Stell dir vor, ihr lebt einfach zusammen, macht Dinge, die euch gut tun und mit Freude erfüllen – Musik zum Beispiel, oder Ausflüge zu spannenden Orten, in die Natur, zu Freunden. Manchmal seid ihr aber auch gestresst, frustriert oder langweilt euch. So, wie Familienleben eben sein kann.  

Und dann kommt ein Mensch von der Bildungsbehörde… 

…spricht mit dir über dieses Leben und die Lernerfahrungen, die deine Kinder darin machen. Er bedankt sich herzlich dafür, dass du dir die Mühe gemacht hast, ihm vorab Infos über euch zu schicken, sodass er sich vorbereiten konnte.

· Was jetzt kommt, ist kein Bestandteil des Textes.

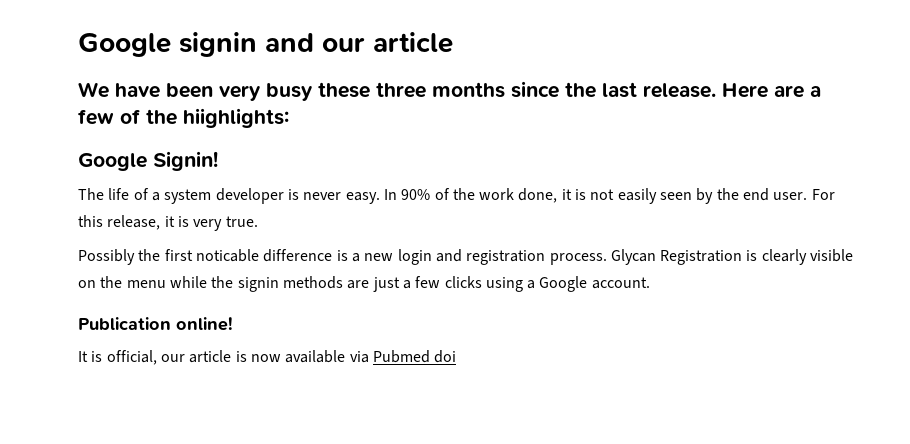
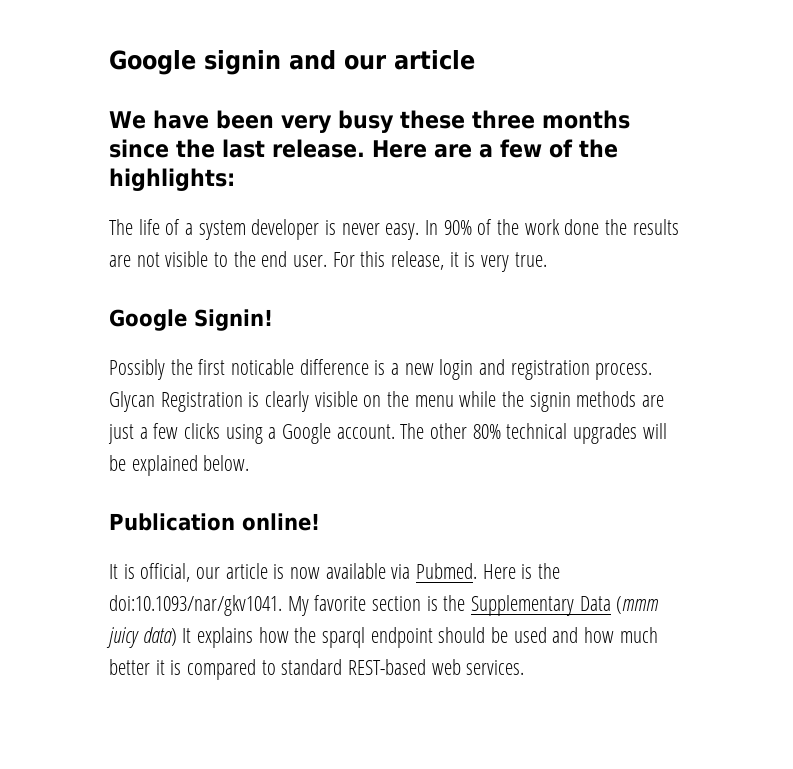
- Here are a few of the hiighlights:
- Google Signin!
+ Here are a few of the highlights:
- In 90% of the work done, it is not easily seen by the end user.
+ In 90% of the work done the results are not visible to the end user.
+ Google Signin!
+ The other 80% technical upgrades will be explained below.
- It is official, our article is now available via Pubmed doi
+ It is official, our article is now available via Pubmed. Here is the doi:10.1093/nar/gkv1041. My favorite section is the Supplementary Data (mmm juicy data) It explains how the sparql endpoint should be used and how much better it is compared to standard REST-based web services.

Dann sprecht ihr über eure Wanderungen, das Spielen auf der Wiese vor dem Haus, über Bandauftritte, Fußballtraining, Lieblingsbücher, Rechenrätsel und Unterhaltungen beim Abendessen. Während ihr redet, trinkt ihr Tee, esst Kekse und zwischendurch kommt eins deiner Kinder, um mitzuplaudern und dann wieder spielen zu gehen. 

Was du von diesem „behördlichen Gutachter“ bekommst, sind keine spitzfindigen Fragen. Kein missbilligender Blick. Es ist aufrichtiges Interesse, echte Wertschätzung. Und das Gefühl, dass ihr ein Team seid – für die Bildung deiner Kinder und euer familiäres Glück.

Dennoch begleitet dich in den nächsten Wochen ein leicht mulmiges Gefühl und du glaubst noch nicht ganz, dass eine behördliche Überprüfung so freundlich und warm sein kann. Dass es so leicht sein darf. So menschlich. So ohne Fallen und Stolpersteine.

Währenddessen schreibt der freundliche Gutachter für jedes Kind einen 14-seitigen Bericht über alles, was ihr besprochen und er gesehen hat. Und bevor der Bericht einem behördlichen Entscheidungsgremium vorgelegt wird, bekommst du ihn. Nur für den Fall, dass du etwas korrigieren oder ergänzen möchtest. Könnte ja sein.

Dankbar dafür, dass deine Meinung überhaupt zählt, und gleichzeitig zum Platzen nervös (Schließlich gehen deine Kinder nicht zur Schule!) öffnest du die Datei – und beginnst dich langsam zu entspannen. Aus jeder Zeile des Berichts spricht tiefe Wertschätzung. Fast schon liebevoll pustet sie den letzten Zweifel, das letzte Fünkchen Furcht aus deinem System. 

Jedes Detail erzählt in wohlwollendem Ton davon, dass deine Kinder bekommen, was sie für ihr individuelles Wachstum brauchen. Und zwar intellektuell, sozial, emotional und körperlich. Uff. 

Ein tonnenschwerer Felsbrocken löst sich von deinem Herzen. Er hat schon viel zu lange dort gelegen und gedrückt.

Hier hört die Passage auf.